PRIO on Dommo acquisition

Petro Rio S.A. (“PRIO”) informs its shareholders and the market in general that it has entered into a memorandum of understanding (“MOU”) with Prisma Capital Ltda. (“Prisma”) for the potential business combination of Dommo Energia S.A. (“Dommo”) (B3: DMMO3) and PRIO (“Transaction”).

As per the MOU, the Transaction will be implemented through the incorporation of the totality of shares issued by Dommo, by a directly or indirectly controlled subsidiary of PRIO, so that, for each 1 (one) share of DMMO3, the shareholders of Dommo will receive redeemable shares of the incorporating entity, which will be redeemed by the delivery, upon the choice of each shareholder of Dommo, of (i) 0.05 common shares of PRIO3 on the date of the Transaction or (ii) R$ 1.85, to be paid in up to 90 days after the date of the Transaction.

The MOU also states that for 6 (six) months after signature, Prisma commits, for itself and its affiliates, to grant PRIO exclusive negotiating rights and to complete the Transaction.

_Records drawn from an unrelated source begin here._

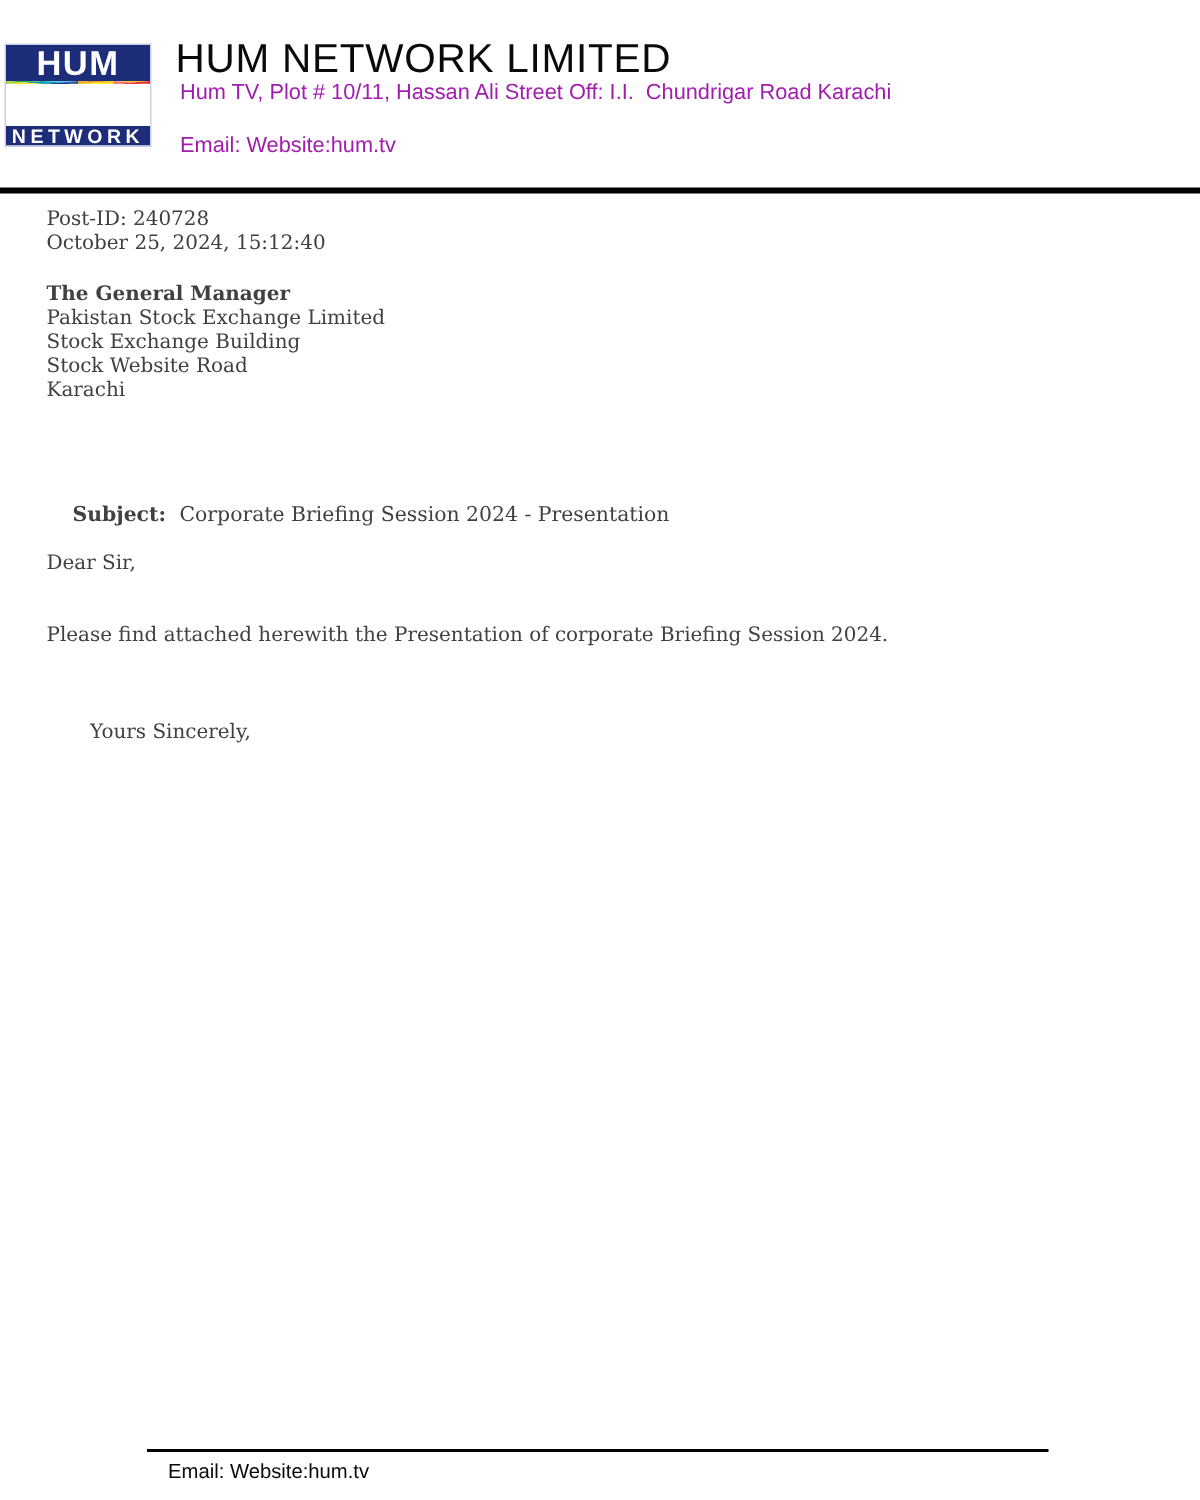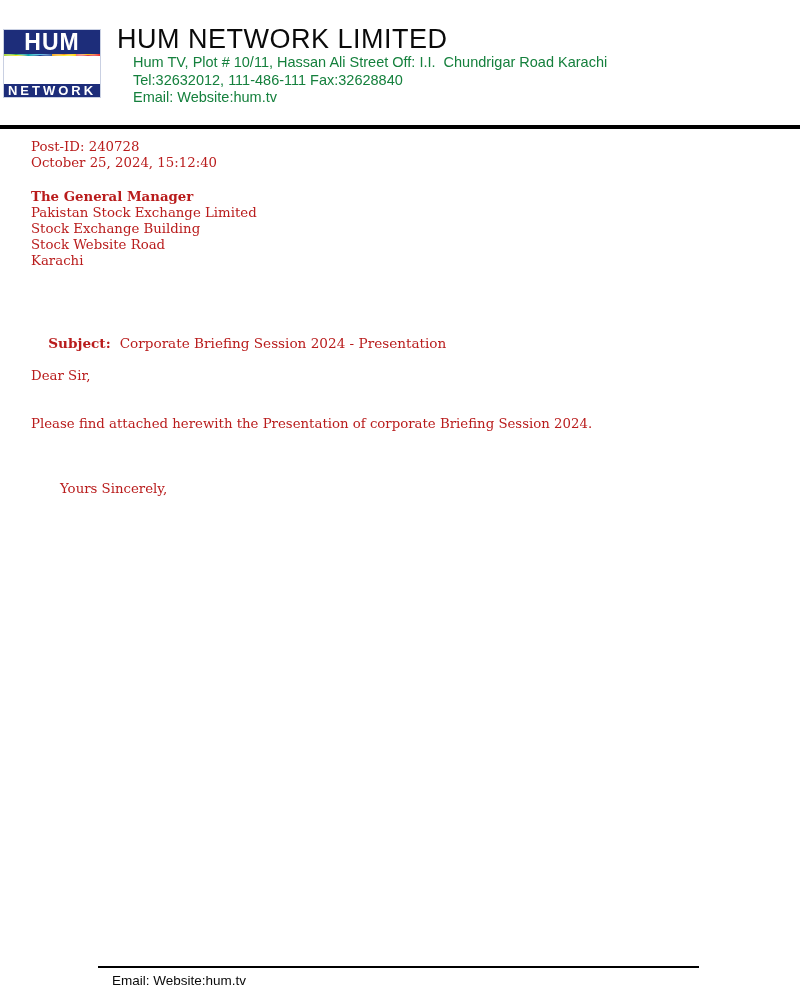--- a/index.html
+++ b/index.html
@@ -64,7 +64,7 @@
     color: #0a0a0a;
     white-space: pre;
   }
-  .header-line { position: absolute; left: 133px; font-size: 14.5px; color: #15803d; white-space: pre; }
+  .header-line { position: absolute; left: 120px; font-size: 14.5px; color: #a21caf; white-space: pre; }
   .addr1 { top: 54px; }
   .addr2 { top: 72px; }
   .addr3 { top: 89px; }

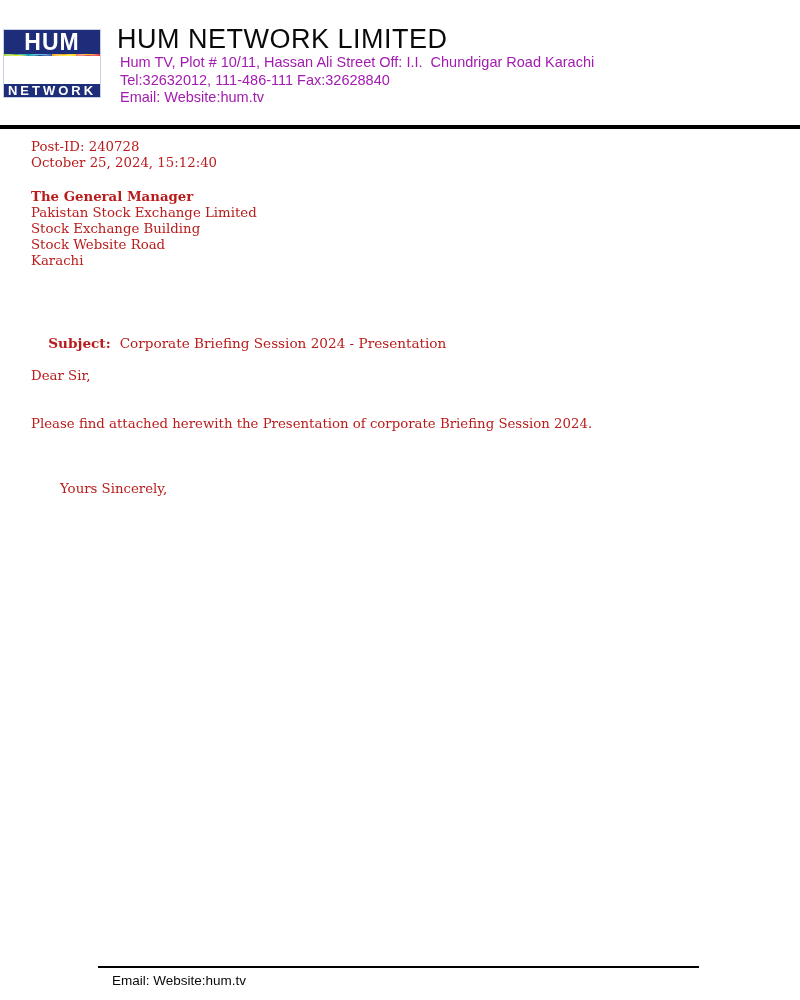--- a/index.html
+++ b/index.html
@@ -143,7 +143,6 @@
 
   <div class="company-name">HUM NETWORK LIMITED</div>
   <div class="header-line addr1">Hum TV, Plot # 10/11, Hassan Ali Street Off: I.I.  Chundrigar Road Karachi</div>
-  <div class="header-line addr2">Tel:32632012, 111-486-111 Fax:32628840</div>
   <div class="header-line addr3">Email: Website:hum.tv</div>
 
   <div class="header-divider"></div>

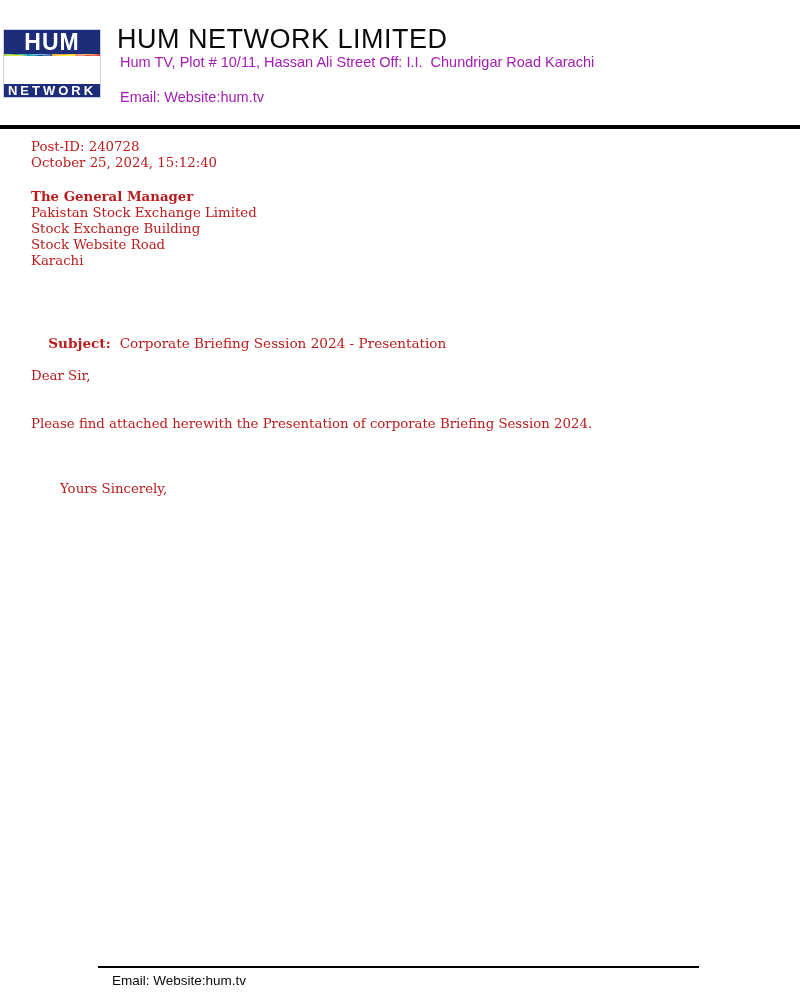--- a/index.html
+++ b/index.html
@@ -79,7 +79,7 @@
   }
 
   
-  .serif { font-family: "DejaVu Serif", serif; font-size: 13.3px; color: #b91c1c; white-space: pre; }
+  .serif { font-family: "DejaVu Serif", serif; font-size: 13.3px; color: #404040; white-space: pre; }
   .pos { position: absolute; left: 31px; }
   .post-id   { top: 139px; }
   .datetime  { top: 155px; }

The conclusion of the Transaction is subject to the usual conditions precedent of transactions of this nature, such as approval in Dommo’s shareholders meeting, which will be called when ready, and by the Brazilian antitrust authority (“CADE”), among others.

Dommo has the rights to 5% (after royalties) of the Polvo and Tubarão Martelo cluster’s revenues. The cluster, located in the south of the Campos Basin, currently produced approximately 17.5 thousand barrels of oil per day, and will be subject to another revitalization campaign in the future.